▶ **Try it**: Needed from the entries below: every line that holds the word "with".

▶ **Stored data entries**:
Start of Block
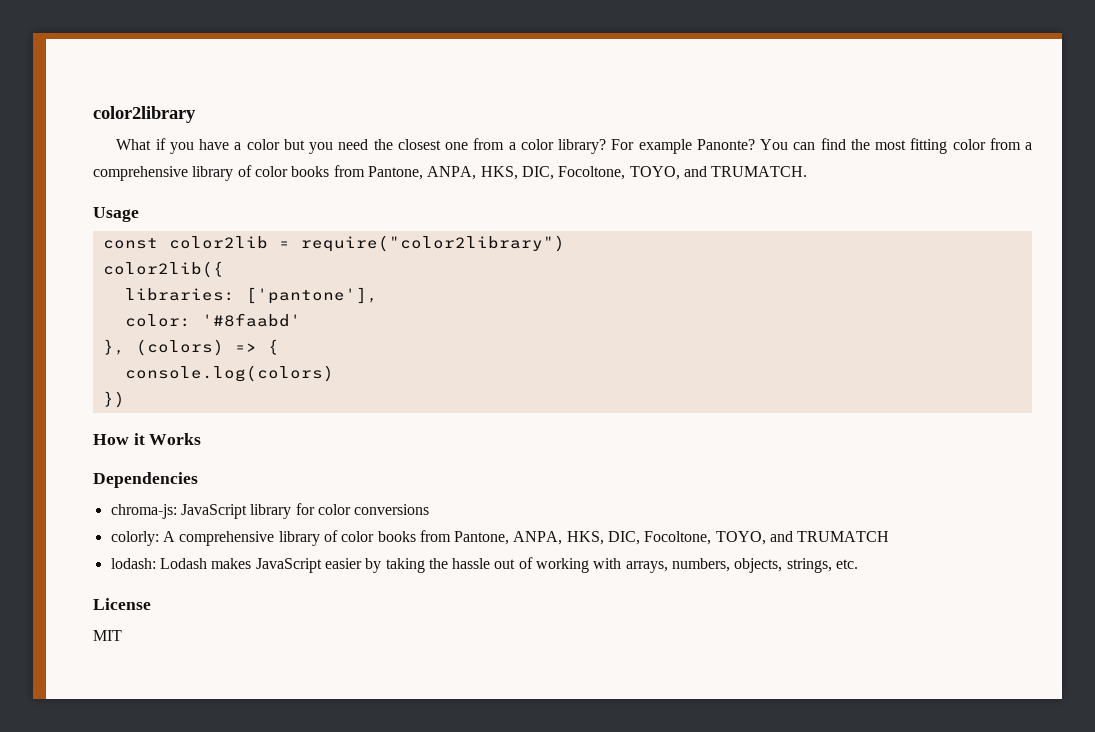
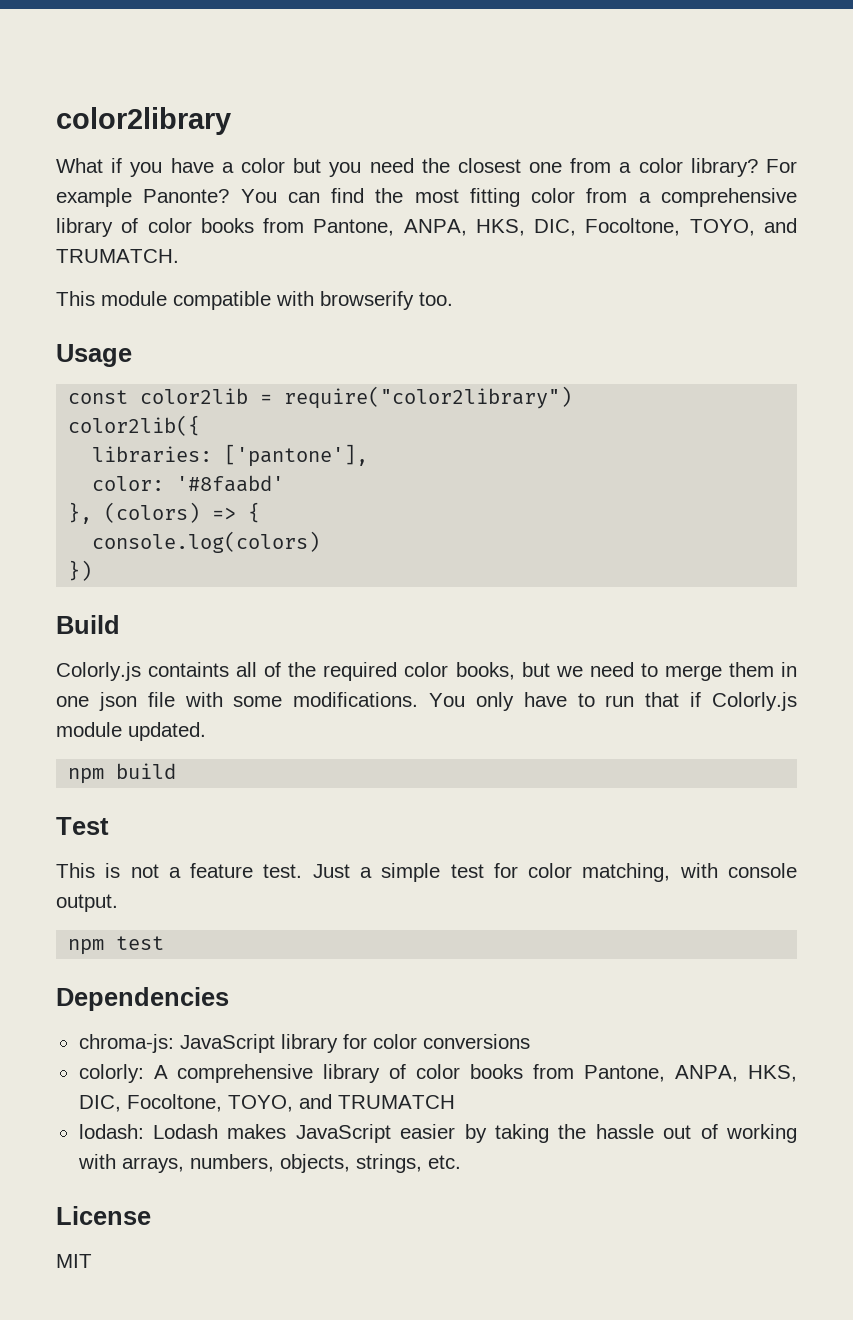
(808, 171) none -> [56,291,453,310] // This module compatible with browserify too.
[93,433,202,445] How it Works -> [56,615,120,634] [56,662,797,681] [56,692,797,711] [56,722,206,741] [68,763,177,784] [56,817,109,835] [56,863,798,882] [56,894,118,912] [68,936,165,955] Build // Colorly.js containts all of the required color books, but we need to merge them in one json file with some modifications. You only have to run that if Colorly.js module updated. // npm build // Test // This is not a feature test. Just a simple test for color matching, with console output. // npm test

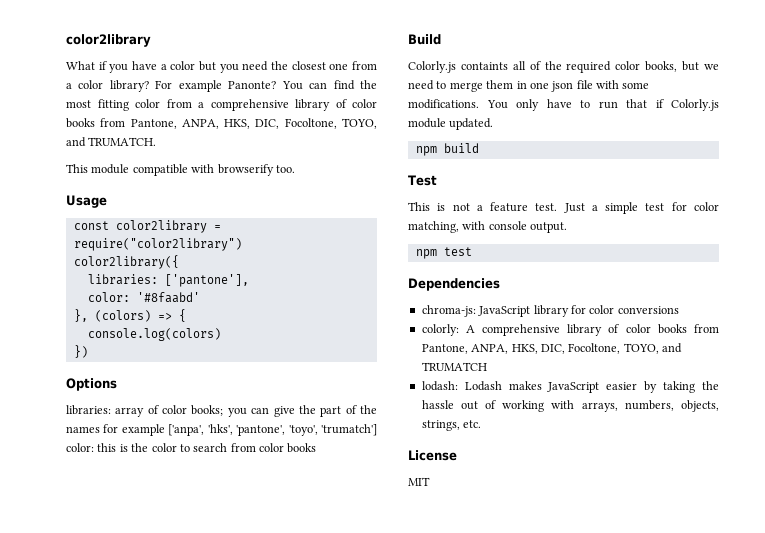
[140,388,249,404] color2lib -> [115,220,207,233] color2library
[68,415,201,436] color2lib({ -> [73,255,179,269] color2library({
(93, 570) none -> [66,378,117,391] [66,405,378,417] [66,424,377,436] [66,443,317,453] // Options // libraries: array of color books; you can give the part of the names for example ['anpa', 'hks', 'pantone', 'toyo', 'trumatch'] color: this is the color to search from color books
End of Block
▶ **Written reply**:
(808, 171) none -> [56,291,453,310] // This module compatible with browserify too.
[93,433,202,445] How it Works -> [56,615,120,634] [56,662,797,681] [56,692,797,711] [56,722,206,741] [68,763,177,784] [56,817,109,835] [56,863,798,882] [56,894,118,912] [68,936,165,955] Build // Colorly.js containts all of the required color books, but we need to merge them in one json file with some modifications. You only have to run that if Colorly.js module updated. // npm build // Test // This is not a feature test. Just a simple test for color matching, with console output. // npm test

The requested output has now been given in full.